◆ **What is required**: Your task is to retype every entry exactly while omitting the pictures.

· · ·

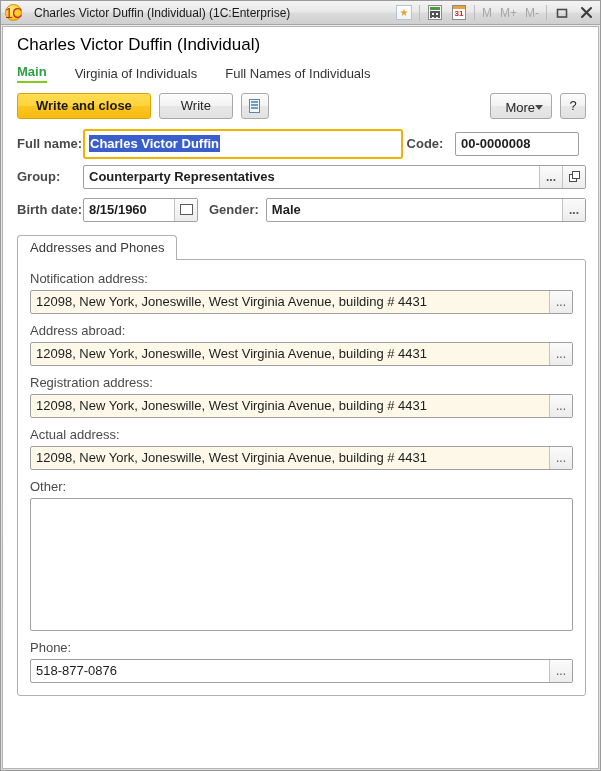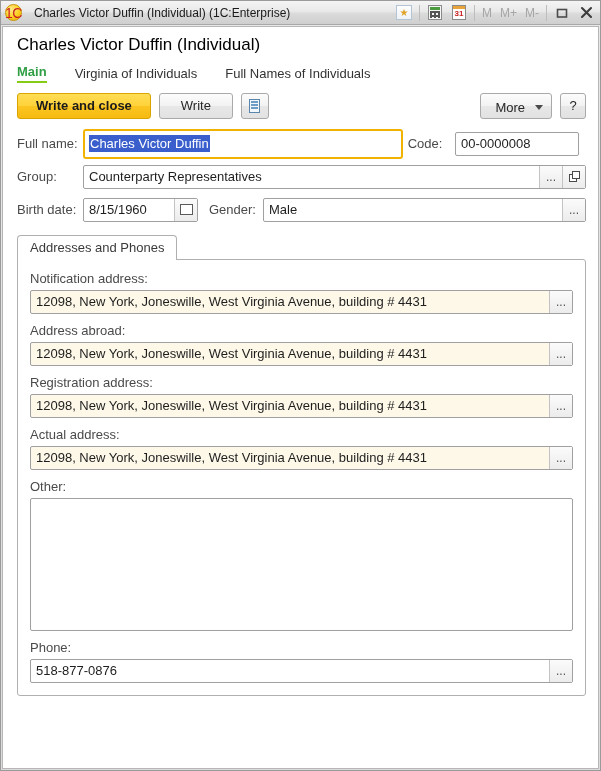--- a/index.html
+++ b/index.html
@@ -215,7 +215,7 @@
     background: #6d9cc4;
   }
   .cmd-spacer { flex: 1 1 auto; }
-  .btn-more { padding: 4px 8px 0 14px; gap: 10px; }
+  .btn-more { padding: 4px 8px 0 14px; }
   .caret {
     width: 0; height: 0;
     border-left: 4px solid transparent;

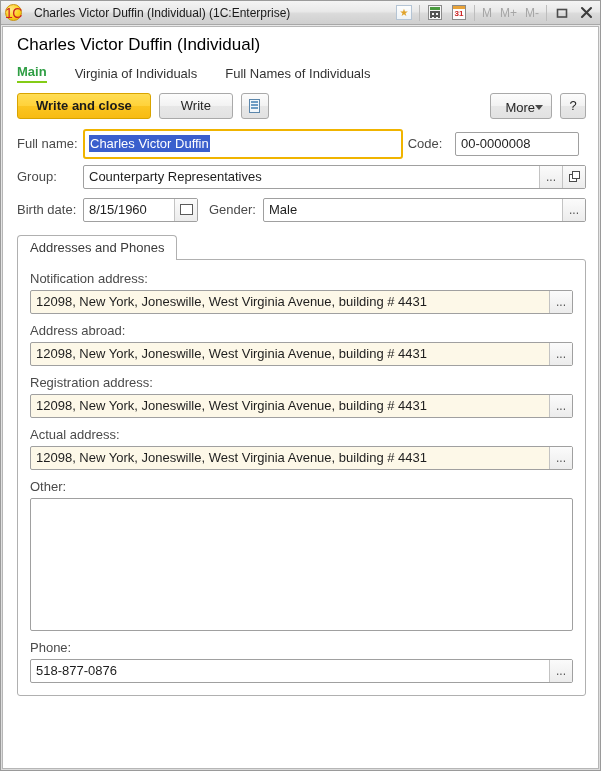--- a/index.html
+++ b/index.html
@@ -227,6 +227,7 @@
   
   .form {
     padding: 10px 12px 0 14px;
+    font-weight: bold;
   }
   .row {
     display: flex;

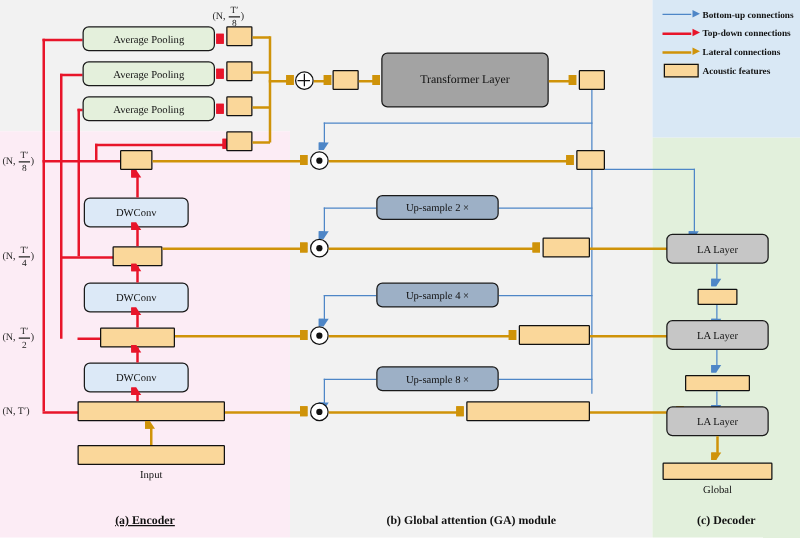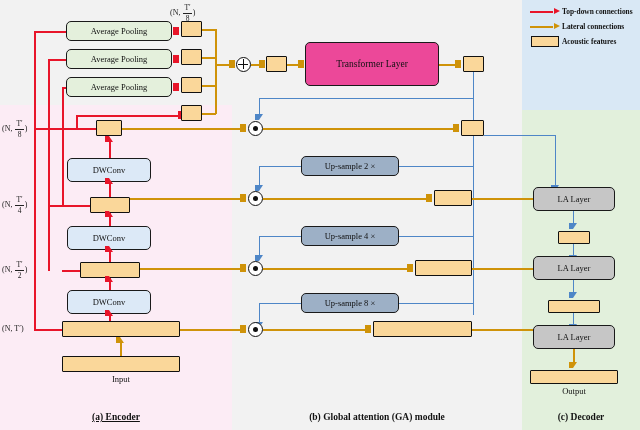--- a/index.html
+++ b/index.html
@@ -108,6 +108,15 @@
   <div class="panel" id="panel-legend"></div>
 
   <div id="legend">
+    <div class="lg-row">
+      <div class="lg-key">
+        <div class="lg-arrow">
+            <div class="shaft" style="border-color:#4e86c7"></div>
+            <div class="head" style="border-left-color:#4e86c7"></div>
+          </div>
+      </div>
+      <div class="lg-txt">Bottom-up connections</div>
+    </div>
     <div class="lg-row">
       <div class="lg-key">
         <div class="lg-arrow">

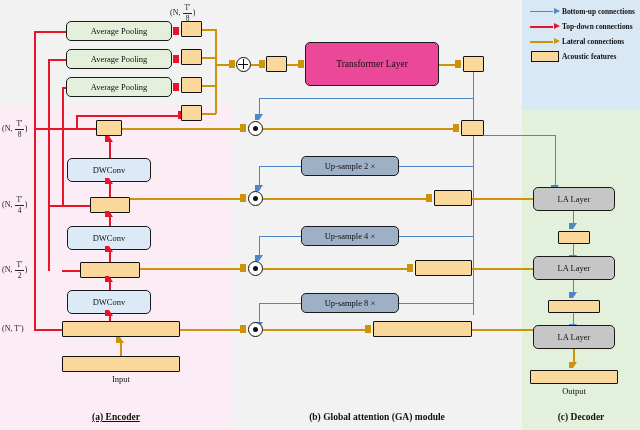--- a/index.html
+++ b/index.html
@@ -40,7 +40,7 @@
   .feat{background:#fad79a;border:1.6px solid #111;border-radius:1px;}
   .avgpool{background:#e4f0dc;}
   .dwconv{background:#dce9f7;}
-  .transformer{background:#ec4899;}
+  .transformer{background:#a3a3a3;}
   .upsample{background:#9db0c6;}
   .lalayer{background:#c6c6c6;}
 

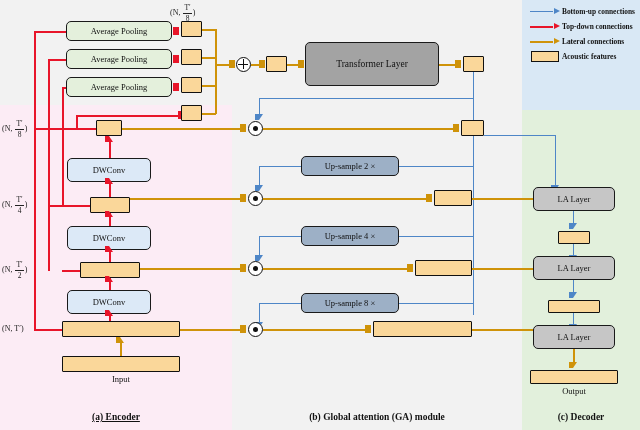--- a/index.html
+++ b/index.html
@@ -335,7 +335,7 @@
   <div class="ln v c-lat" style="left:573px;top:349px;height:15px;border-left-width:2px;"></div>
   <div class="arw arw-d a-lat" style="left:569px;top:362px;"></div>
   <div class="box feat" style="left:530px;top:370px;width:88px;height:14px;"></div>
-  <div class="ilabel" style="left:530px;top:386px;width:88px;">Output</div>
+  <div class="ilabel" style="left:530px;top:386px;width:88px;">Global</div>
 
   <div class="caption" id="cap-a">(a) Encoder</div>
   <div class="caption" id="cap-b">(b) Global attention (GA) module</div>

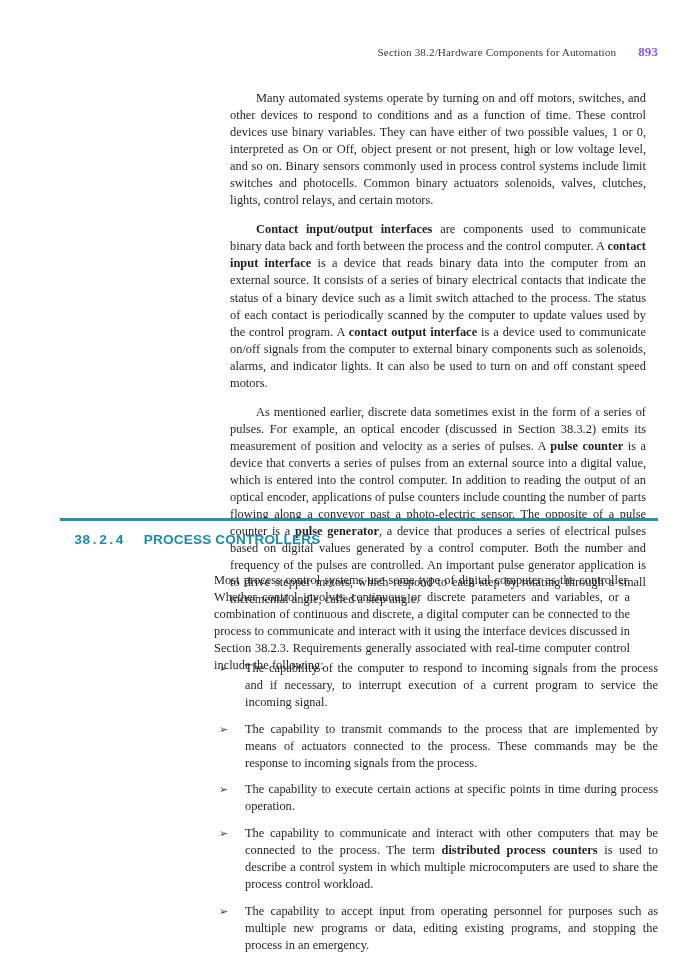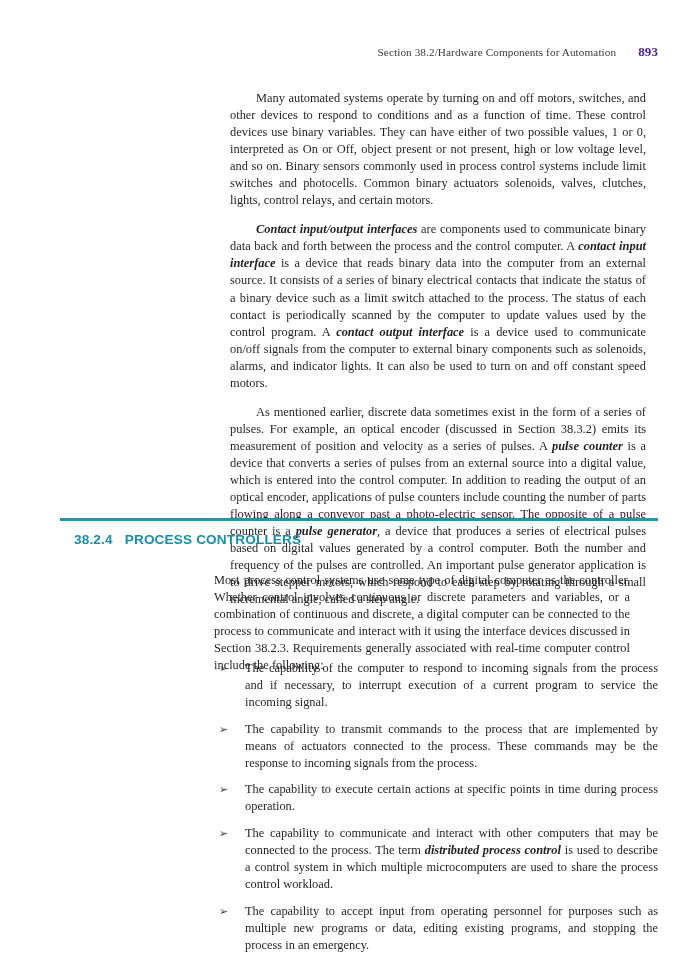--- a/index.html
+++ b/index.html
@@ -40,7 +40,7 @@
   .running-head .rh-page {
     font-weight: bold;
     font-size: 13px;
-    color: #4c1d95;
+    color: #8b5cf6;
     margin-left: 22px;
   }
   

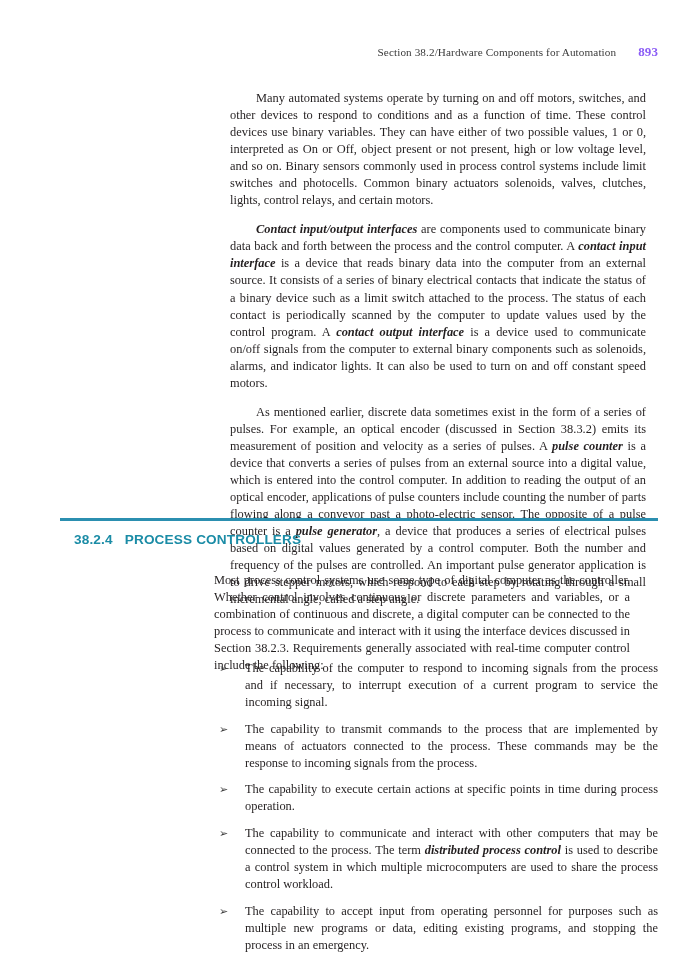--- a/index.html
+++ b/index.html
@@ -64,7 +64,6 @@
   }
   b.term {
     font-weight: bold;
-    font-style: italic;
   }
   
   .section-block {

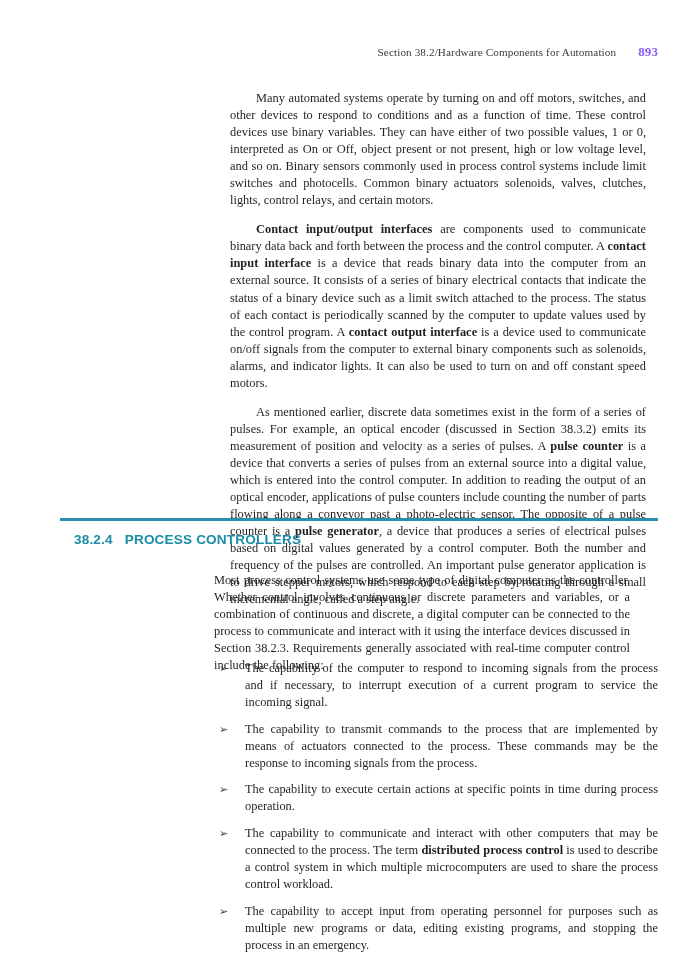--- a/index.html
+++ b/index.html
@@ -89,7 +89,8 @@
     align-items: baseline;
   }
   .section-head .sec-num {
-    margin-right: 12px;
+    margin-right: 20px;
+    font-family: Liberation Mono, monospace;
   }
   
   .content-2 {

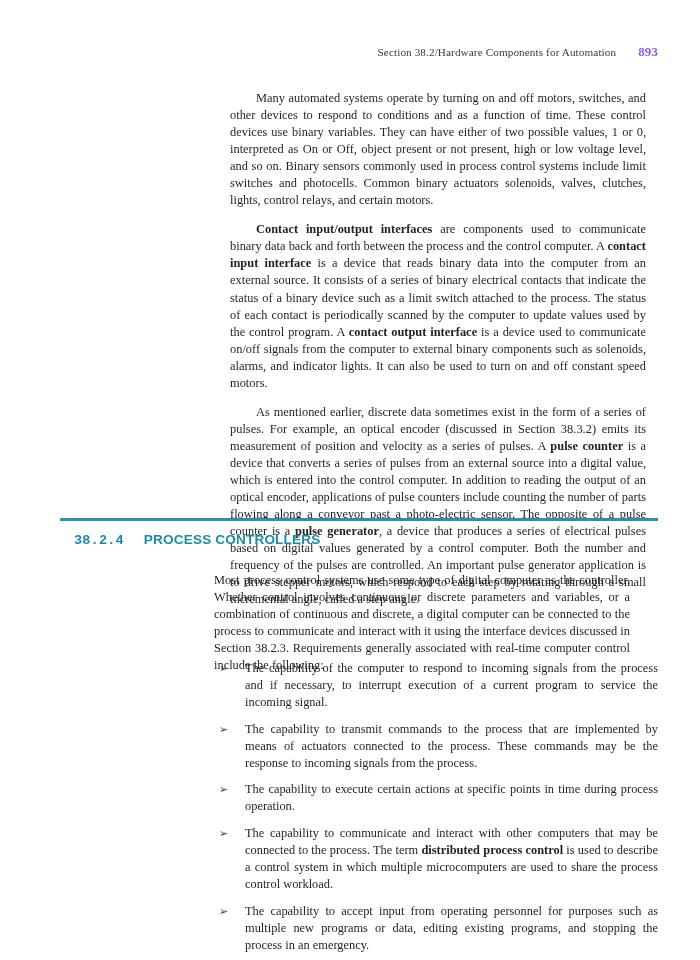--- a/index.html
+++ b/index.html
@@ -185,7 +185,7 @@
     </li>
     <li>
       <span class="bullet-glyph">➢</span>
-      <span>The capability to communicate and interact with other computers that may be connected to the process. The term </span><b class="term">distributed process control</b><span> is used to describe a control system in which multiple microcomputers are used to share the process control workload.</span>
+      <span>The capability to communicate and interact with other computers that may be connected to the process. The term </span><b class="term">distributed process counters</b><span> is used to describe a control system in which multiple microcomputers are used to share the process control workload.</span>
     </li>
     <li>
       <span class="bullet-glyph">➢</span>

· · ·

◆ **Expected output**:
--- a/index.html
+++ b/index.html
@@ -215,7 +215,7 @@
     background: #6d9cc4;
   }
   .cmd-spacer { flex: 1 1 auto; }
-  .btn-more { padding: 4px 8px 0 14px; gap: 10px; }
+  .btn-more { padding: 4px 8px 0 14px; }
   .caret {
     width: 0; height: 0;
     border-left: 4px solid transparent;

--- a/index.html
+++ b/index.html
@@ -227,6 +227,7 @@
   
   .form {
     padding: 10px 12px 0 14px;
+    font-weight: bold;
   }
   .row {
     display: flex;

--- a/index.html
+++ b/index.html
@@ -108,6 +108,15 @@
   <div class="panel" id="panel-legend"></div>
 
   <div id="legend">
+    <div class="lg-row">
+      <div class="lg-key">
+        <div class="lg-arrow">
+            <div class="shaft" style="border-color:#4e86c7"></div>
+            <div class="head" style="border-left-color:#4e86c7"></div>
+          </div>
+      </div>
+      <div class="lg-txt">Bottom-up connections</div>
+    </div>
     <div class="lg-row">
       <div class="lg-key">
         <div class="lg-arrow">

--- a/index.html
+++ b/index.html
@@ -40,7 +40,7 @@
   .feat{background:#fad79a;border:1.6px solid #111;border-radius:1px;}
   .avgpool{background:#e4f0dc;}
   .dwconv{background:#dce9f7;}
-  .transformer{background:#ec4899;}
+  .transformer{background:#a3a3a3;}
   .upsample{background:#9db0c6;}
   .lalayer{background:#c6c6c6;}
 

--- a/index.html
+++ b/index.html
@@ -335,7 +335,7 @@
   <div class="ln v c-lat" style="left:573px;top:349px;height:15px;border-left-width:2px;"></div>
   <div class="arw arw-d a-lat" style="left:569px;top:362px;"></div>
   <div class="box feat" style="left:530px;top:370px;width:88px;height:14px;"></div>
-  <div class="ilabel" style="left:530px;top:386px;width:88px;">Output</div>
+  <div class="ilabel" style="left:530px;top:386px;width:88px;">Global</div>
 
   <div class="caption" id="cap-a">(a) Encoder</div>
   <div class="caption" id="cap-b">(b) Global attention (GA) module</div>

--- a/index.html
+++ b/index.html
@@ -40,7 +40,7 @@
   .running-head .rh-page {
     font-weight: bold;
     font-size: 13px;
-    color: #4c1d95;
+    color: #8b5cf6;
     margin-left: 22px;
   }
   

--- a/index.html
+++ b/index.html
@@ -64,7 +64,6 @@
   }
   b.term {
     font-weight: bold;
-    font-style: italic;
   }
   
   .section-block {

--- a/index.html
+++ b/index.html
@@ -89,7 +89,8 @@
     align-items: baseline;
   }
   .section-head .sec-num {
-    margin-right: 12px;
+    margin-right: 20px;
+    font-family: Liberation Mono, monospace;
   }
   
   .content-2 {

--- a/index.html
+++ b/index.html
@@ -185,7 +185,7 @@
     </li>
     <li>
       <span class="bullet-glyph">➢</span>
-      <span>The capability to communicate and interact with other computers that may be connected to the process. The term </span><b class="term">distributed process control</b><span> is used to describe a control system in which multiple microcomputers are used to share the process control workload.</span>
+      <span>The capability to communicate and interact with other computers that may be connected to the process. The term </span><b class="term">distributed process counters</b><span> is used to describe a control system in which multiple microcomputers are used to share the process control workload.</span>
     </li>
     <li>
       <span class="bullet-glyph">➢</span>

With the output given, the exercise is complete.